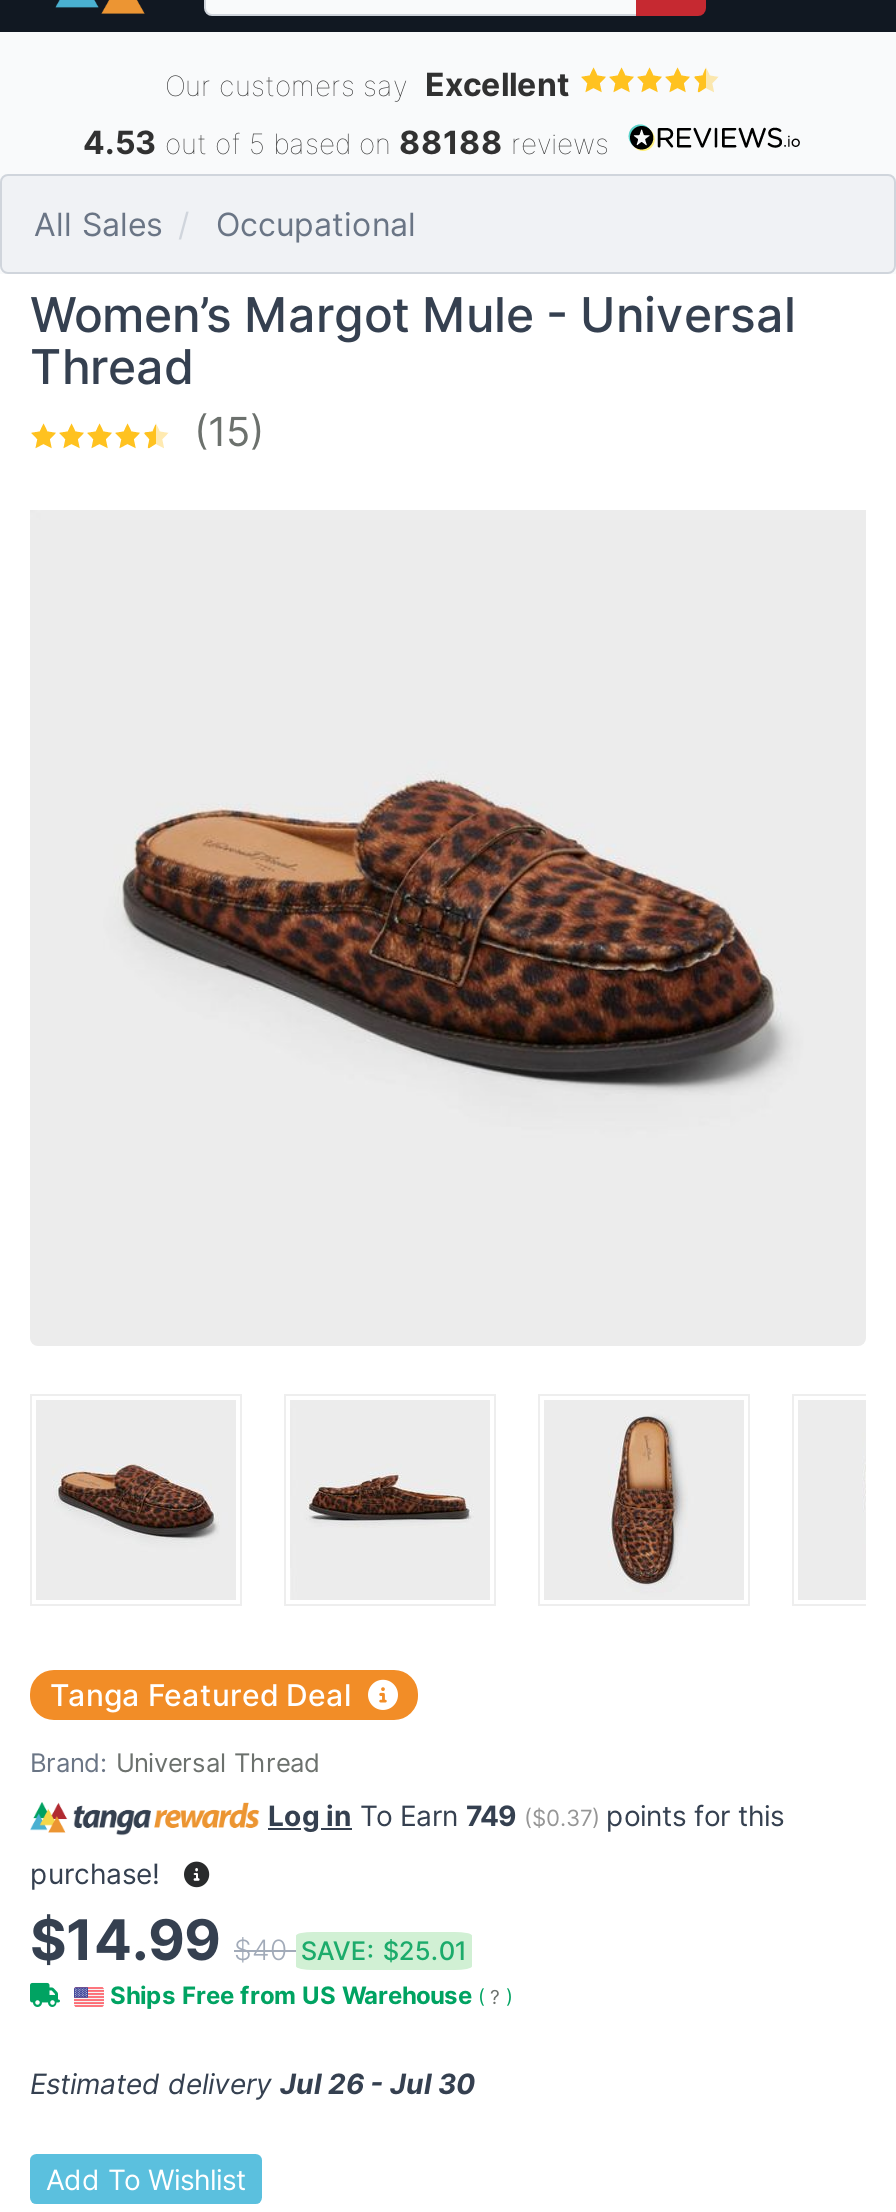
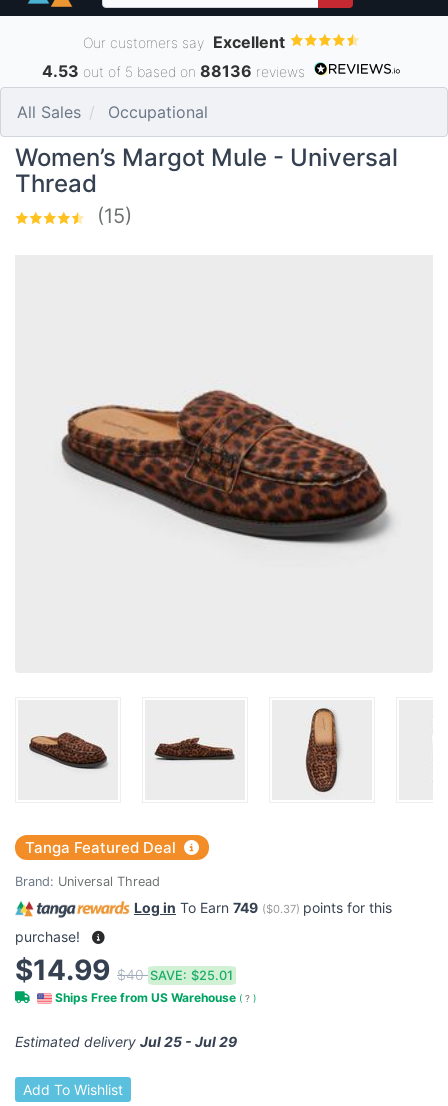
- 4.53 out of 5 based on 88188 reviews
+ 4.53 out of 5 based on 88136 reviews

- Estimated delivery Jul 26 - Jul 30
+ Estimated delivery Jul 25 - Jul 29
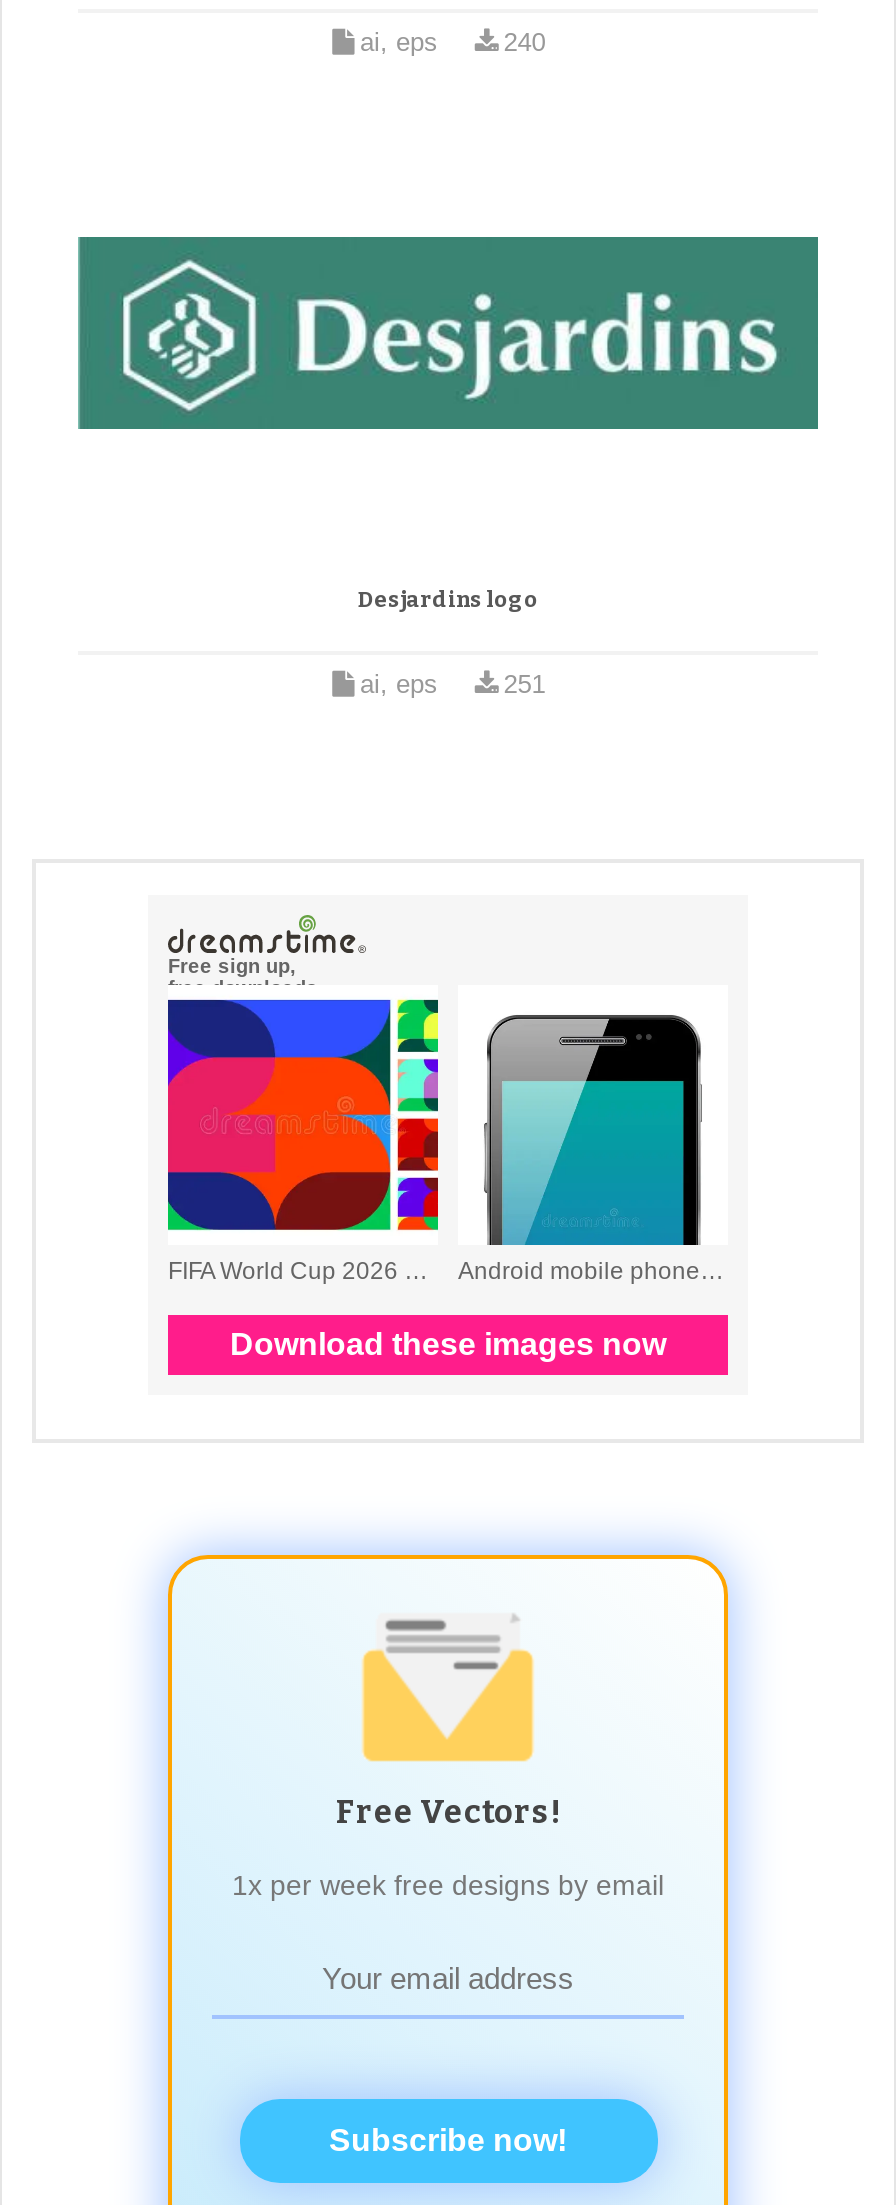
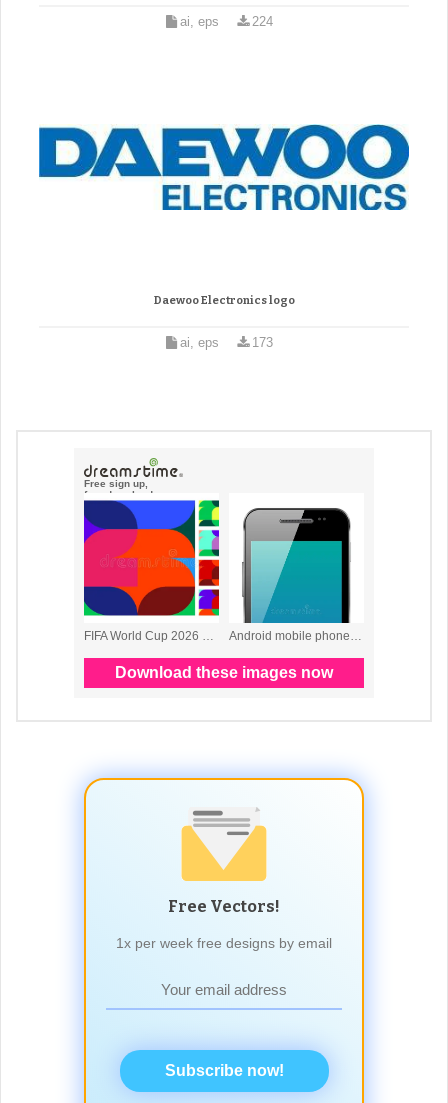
- 240
+ 224

- [image]
+ [image]

- Desjardins logo
+ Daewoo Electronics logo

- 251
+ 173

══════

- Problem details
Transcribe the material above word for word; images do not belong in the copy.

- Answer to the problem
- 4.53 out of 5 based on 88188 reviews
+ 4.53 out of 5 based on 88136 reviews

- Estimated delivery Jul 26 - Jul 30
+ Estimated delivery Jul 25 - Jul 29
- 240
+ 224

- [image]
+ [image]

- Desjardins logo
+ Daewoo Electronics logo

- 251
+ 173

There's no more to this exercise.